Events
‘The ARTECHNE Database: An Online Tool for Art Technological Source Research’, poster presentation at CATS Conference, 21-22 June, Copenhagen
Jenny Boulboullé will present the co-authored Poster ‘The ARTECHNE Database: An Online Tool for Art Technological Source Research. Case study: Materials in the Mayerne Manuscript’ (Jenny Boulboullé, Marieke Hendriksen, Martijn van der Klis, Alex Hebing, Jurjen Munk, Roland Blokland) at the Trading Paintings and Painters’ Materials 1550-1800 CATS Conference in Copenhagen, 21-22 June 2018.
This poster aims to inform the community of conservators and technical art historians about the ARTECHNE Database, a valuable open access online tool for art technological source research. The development of the database is coordinated by dr. Marieke Hendriksen. It is built in collaboration with the Digital Humanities Lab at Utrecht University, and part of the ERC-funded ARTECHNE research project, led by Sven Dupré at Utrecht University and the University of Amsterdam. The content and search functions of the database are continuously expanded and refined by the members of the ARTECHNE team and our collaborators.

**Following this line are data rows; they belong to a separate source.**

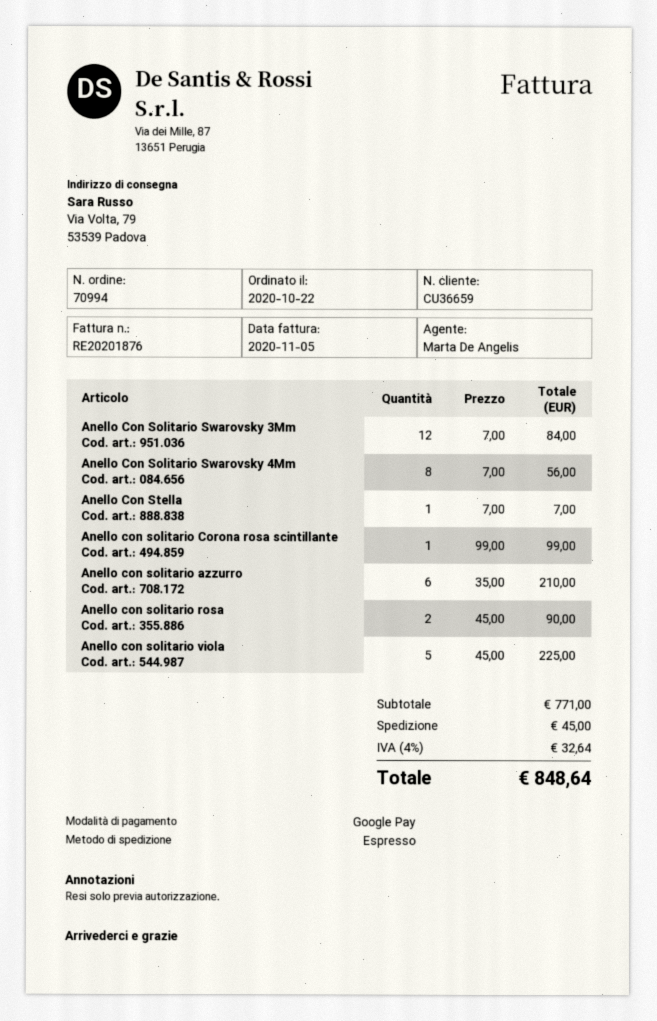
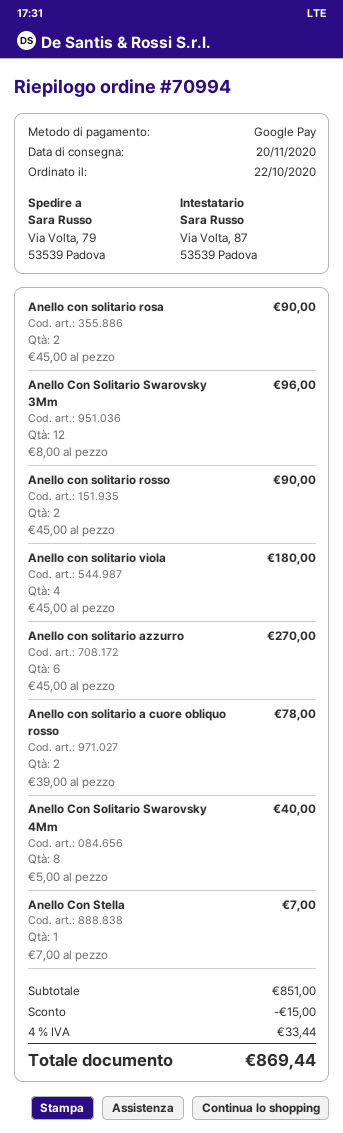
Anello Con Solitario Swarovsky 3Mm: 12 x 7.00 = 84.00 -> 12 x 8.00 = 96.00
Anello Con Solitario Swarovsky 4Mm: 8 x 7.00 = 56.00 -> 8 x 5.00 = 40.00
Anello con solitario Corona rosa scintillante: 1 x 99.00 = 99.00 -> none
Anello con solitario azzurro: 6 x 35.00 = 210.00 -> 6 x 45.00 = 270.00
Anello con solitario viola: 5 x 45.00 = 225.00 -> 4 x 45.00 = 180.00
Anello con solitario rosso: none -> 2 x 45.00 = 90.00
Anello con solitario a cuore obliquo rosso: none -> 2 x 39.00 = 78.00
subtotal: 771.00 -> 851.00
discount: none -> 15.00
shipping: 45.00 -> none
tax: 4% = 32.64 -> 4% = 33.44
total: 848.64 -> 869.44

The database contains fully searchable digitized sources on artisanal techniques, such as recipes, books of secrets, and artist handbooks, from the period 1500-1900, in Latin, Dutch, German, English, French, Italian and Spanish. It incorporates datasets that would otherwise be orphaned, adheres to the Five Star Open Data standard, and is linked to the Getty Vocabularies. Because all sources are geotagged, it is possible to visualize geographical and historical spreading of the sources that come up in any given search in the geographical map and timeline. The poster provides 1) a short general introduction to the ARTECHNE database, 2) information on how to search for materials in its corpus of more than 6000 records, and 3) it presents a case study of a well-known art technological source text, the Mayerne Manuscript MS 2052., that has recently been digitized by the British Library.

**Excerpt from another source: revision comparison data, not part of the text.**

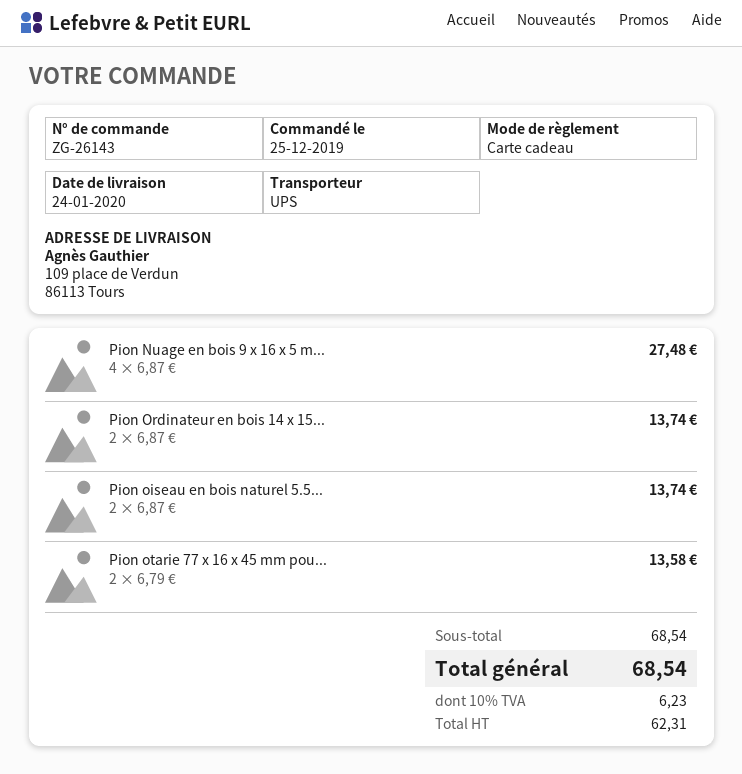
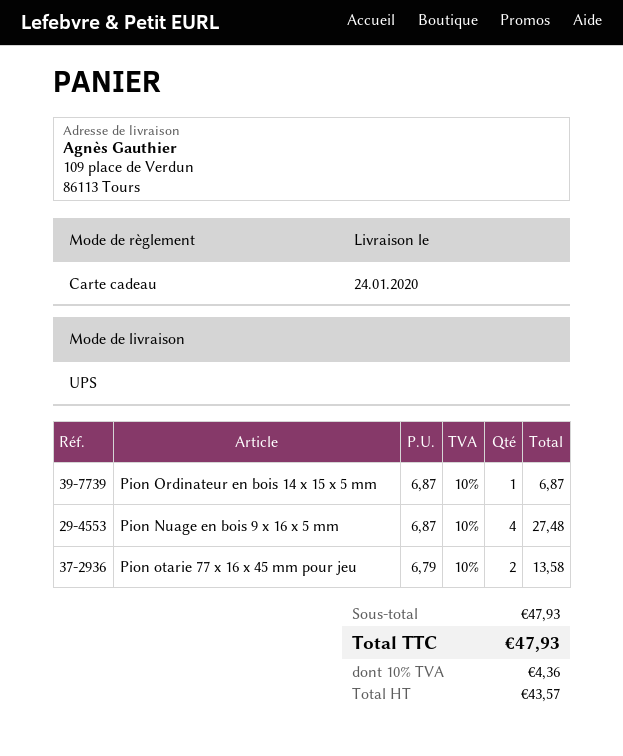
Pion Ordinateur en bois 14 x 15...: 2 x 6.87 = 13.74 -> 1 x 6.87 = 6.87
Pion oiseau en bois naturel 5.5...: 2 x 6.87 = 13.74 -> none
subtotal: 68.54 -> 47.93
net: 62.31 -> 43.57
tax: 10% = 6.23 -> 10% = 4.36
total: 68.54 -> 47.93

The poster showcases how our work on this important manuscript, that was recently digitized by the British Library, facilitates research on the original folios next to the transcribed pages. The ARTECHNE database will allow access to a transcript based on Ernst Berger’s 1901 edition from which all editorial additions have been removed so that it only contains the text visible on the folio. The textual content of this ‘raw transcript’ can be investigated with digital tools, e.g. visualizations such as word clouds (that allow for visualizations of the most frequent words, with an option to normalise frequencies and deal with abundantly present function words like ‘the’ and ‘and’) and collocations (which shows terms that co-occur).
The case study will show how the ARTECHNE database facilitates research on artists’ materials mentioned in the Mayerne Manuscript by linking these to a glossary of historical material names in the database. Moreover, the database allows for searches of materials that take into account historical varieties in spelling. Besides making it possible to conduct research on all 170 folios of MS 2052 and on selected sections, the database also allows for comparison between this source text and other art technological texts or recipe corpora. The case study will present information on the expected possibilities and potentialities of comparative research between two and more sources as well as some preliminary results of our research on the Mayerne Manuscript.